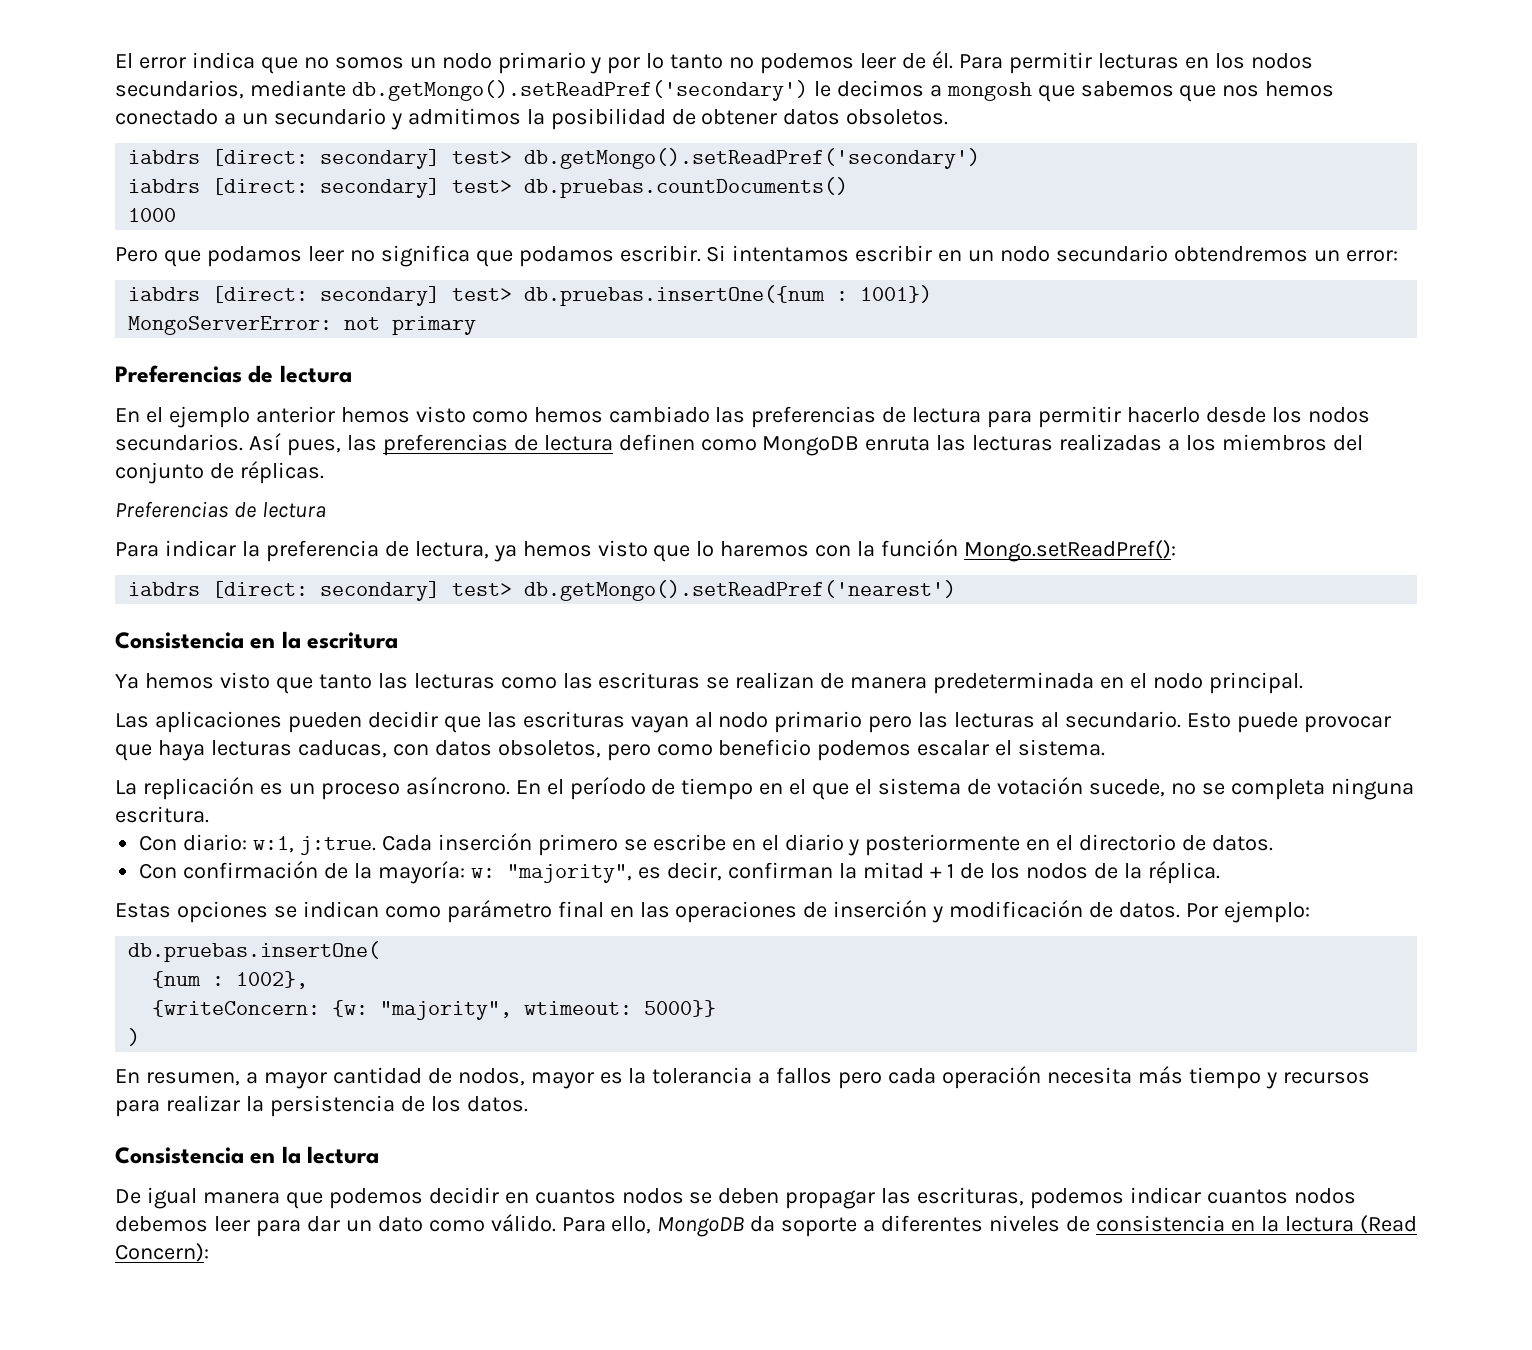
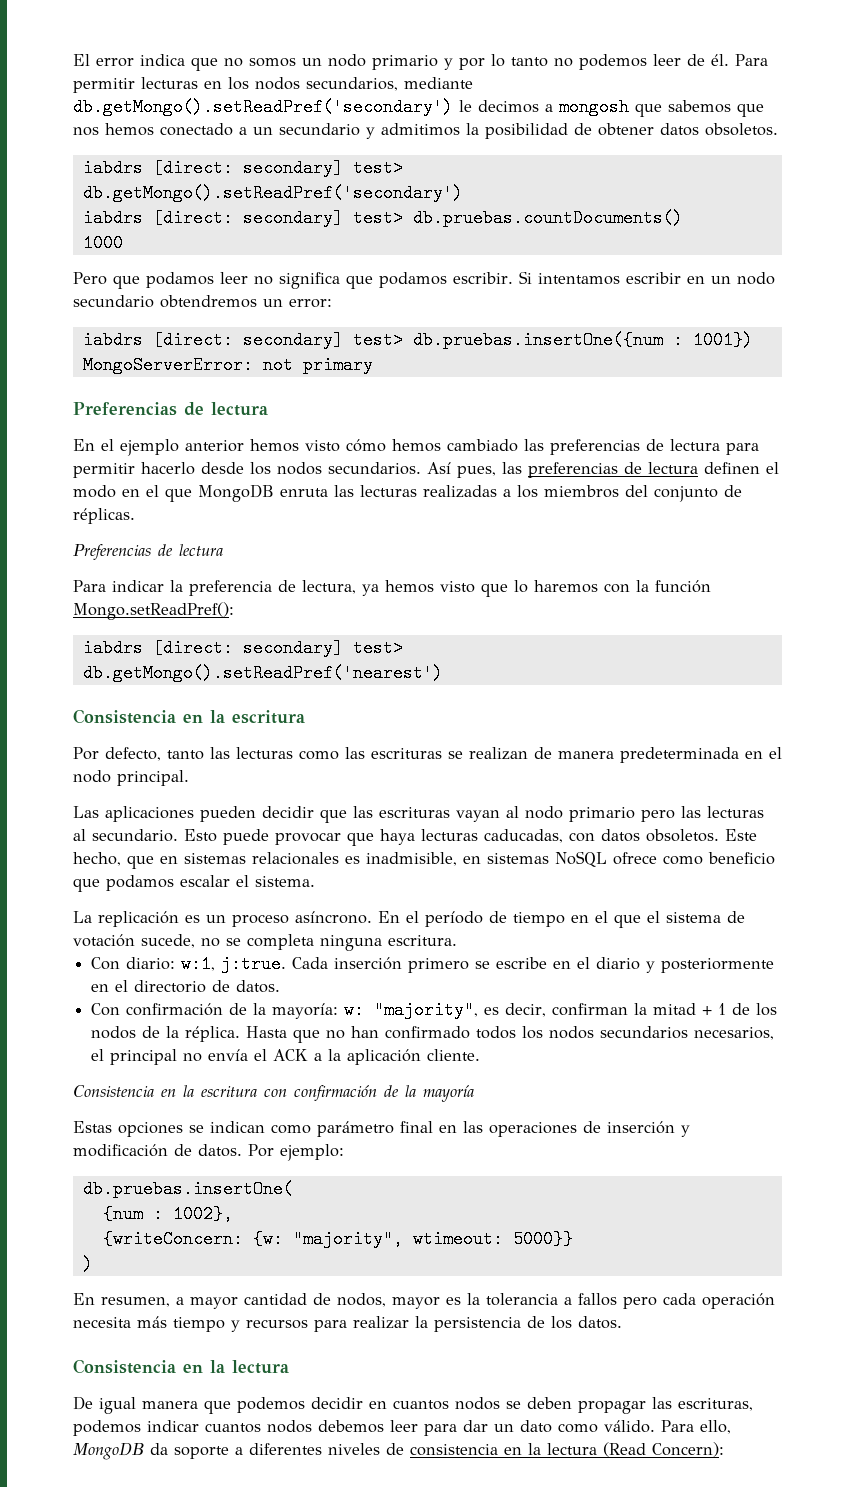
[471,411,528,423] como -> [346,439,386,452] cómo
[700,439,757,451] como -> [766,462,779,474] [73,485,192,502] el modo en el que
[115,672,313,694] Ya hemos visto que -> [73,747,161,761] Por defecto,
[297,740,387,758] caducas, -> [484,829,563,843] caducadas,
[497,739,912,761] obsoletos, pero como beneficio podemos -> [646,829,757,842] [73,851,775,869] [73,875,174,892] obsoletos. Este hecho, que en sistemas relacionales es inadmisible, en sistemas NoSQL ofrece como beneficio que podamos
(1221, 872) none -> [246,1026,775,1043] [91,1049,481,1065] [73,1085,474,1102] Hasta que no han confirmado todos los nodos secundarios necesarios, el principal no envía el ACK a la aplicación cliente. // Consistencia en la escritura con confirmación de la mayoría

EXERCISE OBJECTIVE
The last part of the records is the answer, beginning at the line that holds "[115,672,313,694] Ya hemos" and including the final line, repeated exactly.

RESULT FOR THIS EXERCISE
[115,672,313,694] Ya hemos visto que -> [73,747,161,761] Por defecto,
[297,740,387,758] caducas, -> [484,829,563,843] caducadas,
[497,739,912,761] obsoletos, pero como beneficio podemos -> [646,829,757,842] [73,851,775,869] [73,875,174,892] obsoletos. Este hecho, que en sistemas relacionales es inadmisible, en sistemas NoSQL ofrece como beneficio que podamos
(1221, 872) none -> [246,1026,775,1043] [91,1049,481,1065] [73,1085,474,1102] Hasta que no han confirmado todos los nodos secundarios necesarios, el principal no envía el ACK a la aplicación cliente. // Consistencia en la escritura con confirmación de la mayoría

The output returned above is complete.